Personal information
- Born: 23 October 1941 (age 84) Minden-Dankersen, Germany
- Nationality: German
- Height: 184 cm (6 ft 0 in)
- Playing position: Centre back

Youth career
- Years: Team
- 1949–1960: TSV Grün-Weiß Dankersen

Senior clubs
- Years: Team
- 1960–1970: TSV Grün-Weiß Dankersen
- 1970–1978: TuS Nettelstedt

National team
- Years: Team / Apps / (Gls)
- 1962–1973: Germany / 118 / (532)
- 1962–1973: Germany Outdoor / 21 / (118)

Teams managed
- 1976–1978: TuS Nettelstedt (as player-coach)
- 1978–1982: TBV Lemgo
- 1983: TuS Lahde/Quetzen
- 1984–1984: TuS 09 Möllbergen

= Herbert Lübking =

German handball player (born 1941)

Herbert Lübking (born October 23, 1941, in Minden-Dankersen) is a former West German handball player and coach who competed in the 1972 Summer Olympics.

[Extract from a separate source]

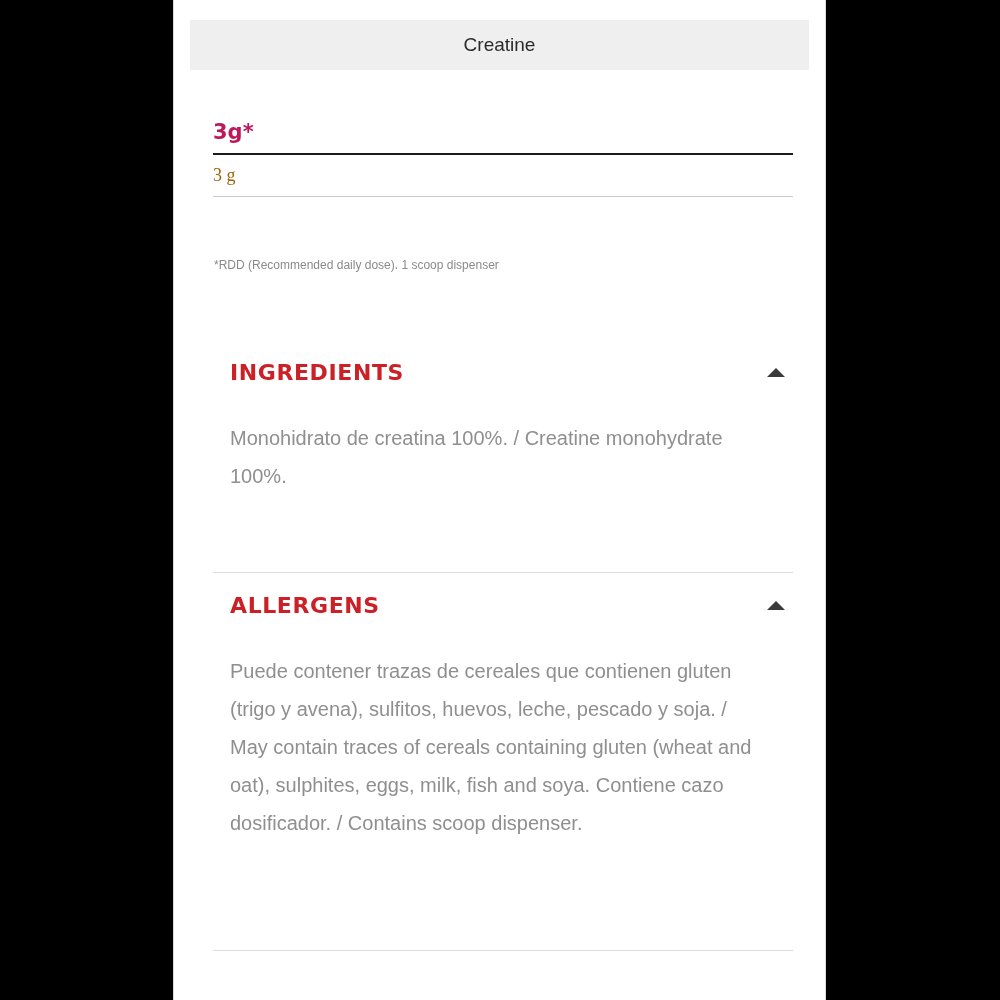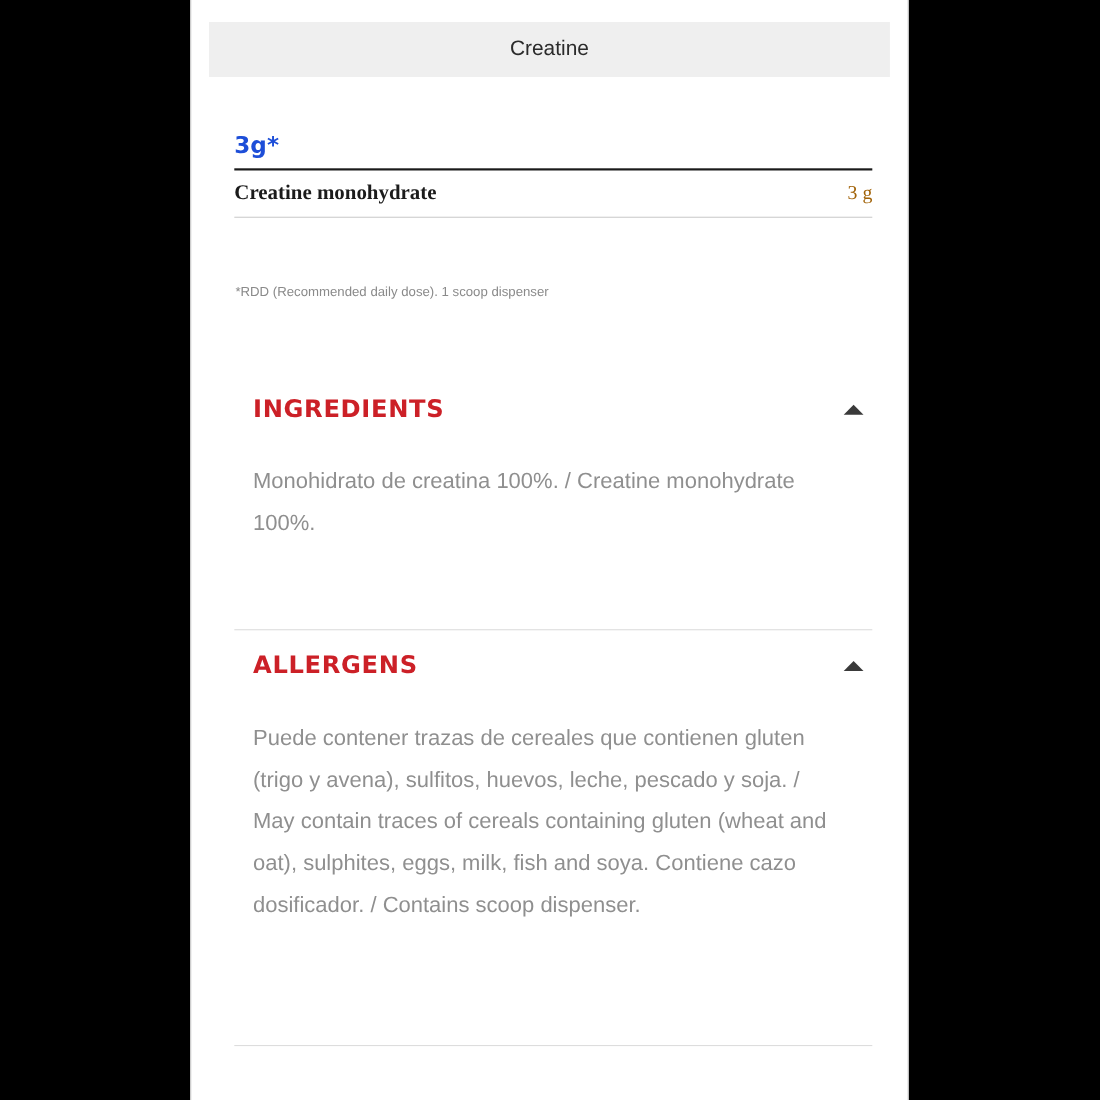"3g*" .comp-head-value { color: #1d4ed8 -> #be185d }
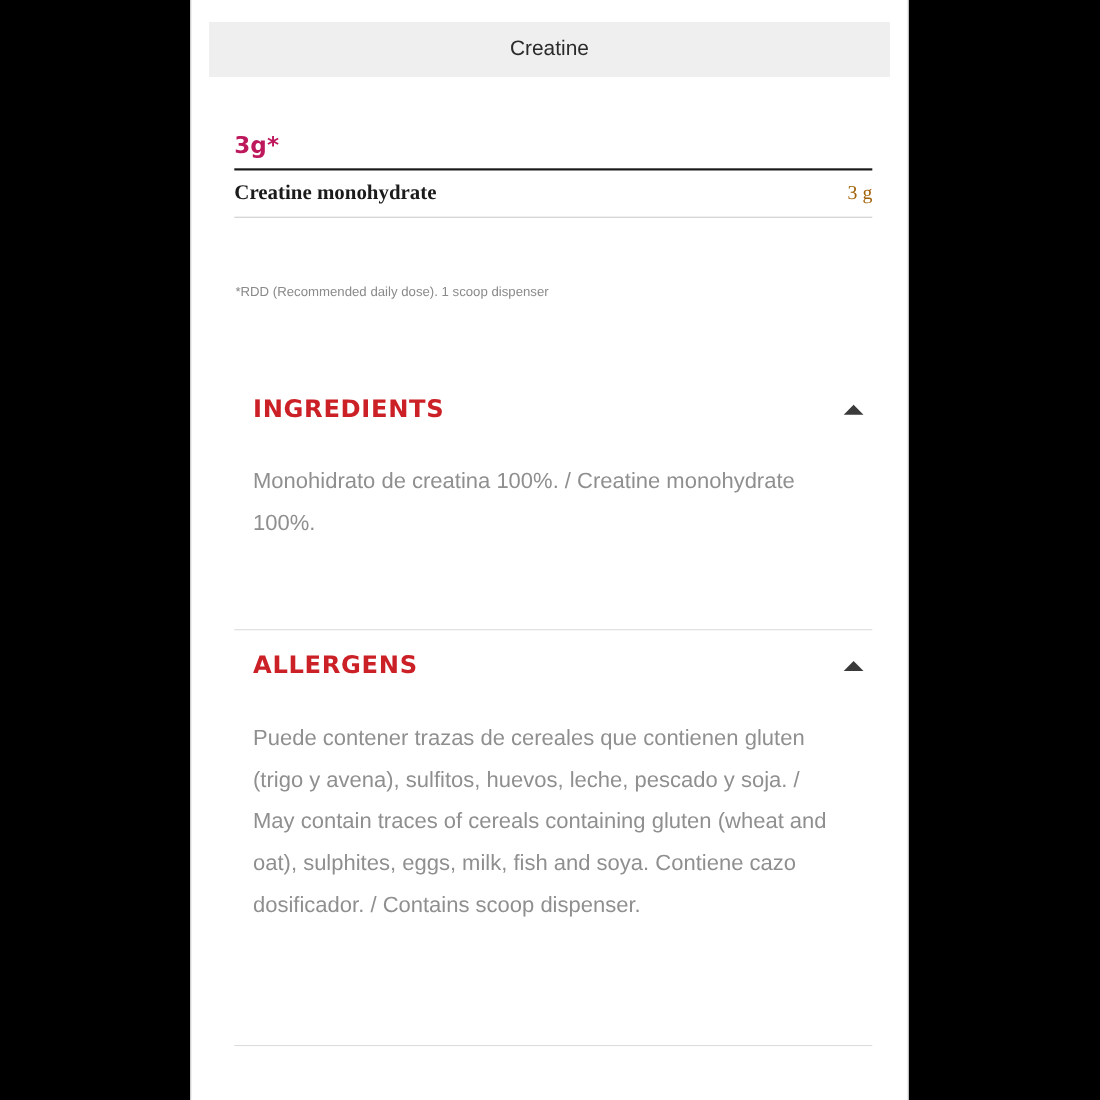"Creatine monohydrate" span.comp-row-label { html: <span>Creatine monohydrate</span> -> none }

In 1972 he was part of the West German team which finished sixth in the Olympic tournament. He played all six matches and scored nine goals.

At the 1967 World Men's Handball Championship he was the topscorer with 38 goals. Germany finished 6th at the tournament.

He held the Bundesliga record for most penalty goals in a single game (20) for more than 40 years from 1969 until Stefan Schröder beat in 2009 with 21.